8.21.2006

Ghosts, Spiders, and the Space/Time Continuum.

Here's the kind of weekend I had....there's a black widow spider in my freezer, slowly freezing to death in a tupperware container--and that's not what I'm going to write about. Just thought it worth mentioning, in case I stop updating this, you can safely assume that it's because the ferocious little beast somehow busts through the tupperware, opens the freezer door, and bites me without me realizing it in time to completely panic. Awesome.

Anyway, the Remix and I spent a substantial portion of our weekend together...something like 100%. It was absolutely wonderful, but that's not what interested me. On four separate occasions I had revelation-type moments about myself or my relationship skills--one positive, and three correctable.

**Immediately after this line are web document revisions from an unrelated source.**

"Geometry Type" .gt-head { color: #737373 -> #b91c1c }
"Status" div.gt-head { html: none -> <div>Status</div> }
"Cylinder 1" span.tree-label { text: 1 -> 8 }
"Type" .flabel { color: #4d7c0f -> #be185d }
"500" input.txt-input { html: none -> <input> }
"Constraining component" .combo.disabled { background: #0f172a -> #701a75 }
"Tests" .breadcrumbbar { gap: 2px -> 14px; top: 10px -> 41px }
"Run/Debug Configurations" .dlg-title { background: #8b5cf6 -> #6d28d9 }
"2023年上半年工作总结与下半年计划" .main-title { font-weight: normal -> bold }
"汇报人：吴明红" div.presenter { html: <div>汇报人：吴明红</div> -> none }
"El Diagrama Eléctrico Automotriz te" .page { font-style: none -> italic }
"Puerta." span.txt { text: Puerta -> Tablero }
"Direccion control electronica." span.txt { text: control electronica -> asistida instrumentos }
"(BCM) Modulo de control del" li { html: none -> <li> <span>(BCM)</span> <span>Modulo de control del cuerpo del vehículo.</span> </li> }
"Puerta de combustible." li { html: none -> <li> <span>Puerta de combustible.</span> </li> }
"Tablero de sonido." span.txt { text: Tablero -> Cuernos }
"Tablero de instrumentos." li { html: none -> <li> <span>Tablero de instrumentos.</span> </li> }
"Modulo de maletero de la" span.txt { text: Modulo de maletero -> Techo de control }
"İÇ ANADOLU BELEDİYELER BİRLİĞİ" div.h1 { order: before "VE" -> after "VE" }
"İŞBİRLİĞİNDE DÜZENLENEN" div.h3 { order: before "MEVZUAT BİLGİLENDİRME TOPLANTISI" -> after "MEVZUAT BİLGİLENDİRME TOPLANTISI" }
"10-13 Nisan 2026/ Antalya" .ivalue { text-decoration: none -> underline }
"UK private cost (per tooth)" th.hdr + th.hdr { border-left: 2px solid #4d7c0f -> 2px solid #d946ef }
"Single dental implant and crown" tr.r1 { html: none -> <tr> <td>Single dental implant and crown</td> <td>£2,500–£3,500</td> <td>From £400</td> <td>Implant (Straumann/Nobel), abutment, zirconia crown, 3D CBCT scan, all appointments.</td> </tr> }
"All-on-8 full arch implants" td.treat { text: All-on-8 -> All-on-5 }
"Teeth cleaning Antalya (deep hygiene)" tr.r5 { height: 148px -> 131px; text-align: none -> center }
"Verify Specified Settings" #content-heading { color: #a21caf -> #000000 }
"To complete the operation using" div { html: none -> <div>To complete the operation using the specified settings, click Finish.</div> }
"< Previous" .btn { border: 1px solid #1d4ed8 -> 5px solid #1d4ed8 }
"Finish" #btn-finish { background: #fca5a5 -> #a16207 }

My continuing inability to see my own hang-ups is beginning to frighten me a little bit. I apparently have big, big issues with a couple of things, left over from the time I spent with my ex-wife. (Still no clever blog name...sorry.) One of them would be harder to explain, so I'm going to use the more conventional for an example, though the psychology is approximately identical.

I used to love to cook. I'm not always good at it, mind you, but I enjoy it. Pasta, grilling, breakfast, seafood--I like to experiment and occasionally even come up with something edible. I don't cook, anymore. When I was first married, I saw this as an opportunity. Who doesn't want a man who likes to cook, right? I'd stop at the grocery store on the way home from work, randomly grab things I thought might taste good together, put some music on in the kitchen and go to town. The ex hated it. She wouldn't eat anything that wasn't exactly the way mommy made it, and mommy was a shitty cook, so I was out of luck. I thought I might be trying to hard, trying to force her into liking the things I liked, so I regrouped and tried again, made her something I thought she would like. Still no dice. Too much oil, too much salt, too much garlic, and never enough like home. So I gave up. Completely. Let her make dinner, suffered through dry flavorless chicken breasts and burgers made with 98% lean ground beef. And hated it.

It wasn't until this weekend, though, that I realized how much I missed it, and how much it hurt to go unappreciated. Then I made the Remix dinner on Friday. Sure, I burned the tortillas, and she laughed at me while she fanned the smoke detector with a bath towel, but I loved it. I loved that she ate it, and liked it. I loved that she didn't think it just magically appeared on her plate. And it struck me like a out-of-control school bus just how easy it was to get through that wall, once I knew it was there. Lucky for me, we're both enjoying the benefits.

The second revelation was a simpler one, and something I had hoped for. Saturday, we went out with my entire office to a baseball game. People she's never met, only one other familiar face in the crowd, and I behaved. Like, really behaved. Maybe it's just that I'm too old to want to be falling down drunk every weekend. Maybe I've finally developed that sensitivity I so sorely lacked the first go 'round for how it feels to be the only sober one in a group of strangers. Maybe I just appreciate her enough this time that I don't even want to risk alienating her. Whatever the case, I took her out, with my friends, and didn't leave her on an island. More importantly, I didn't feel like I missed out on a damn thing, either.

The specifics of the last revelation are less important. It was about space, and time. I was wildly overprotecting myself again, delineating ways I need my space in certain situations, when she cut me off. She looked sort of sad, and she asked the simplest question. Why don't you think you could do that with me around? Let me just say this--It wasn't just that I didn't think there were girls out there who thought this way, it's that I had totally given up hope and accepted it as fact--girls want all your time, all your attention, and all the control. If you want to have a beer and watch a football game, better clear yourself some schedule or build yourself a den. If you're not ready for bed and your X-Box or online poker habit is tugging at you, tough cookies, right? And it dawned on me, as she said it, that she meant it. With the right person, sometimes it's enough to just be around. When she says she can knit while I watch the end of the Sox game, she' s not trying to make me feel guilty, she's trying to let me breathe, to let me just be me. I was so relieved, I wanted to cry. I can't explain it, really, without another 1000 words of back story. I don't know that I need to. I'm so unaccustomed to anyone considering what I might want, it's almost bewildering to be faced with anything else. If there was any one thing that I didn't know I needed to hear, this was it. If I had any lingering doubts, any self-protection left, it's gone. And it's wonderful.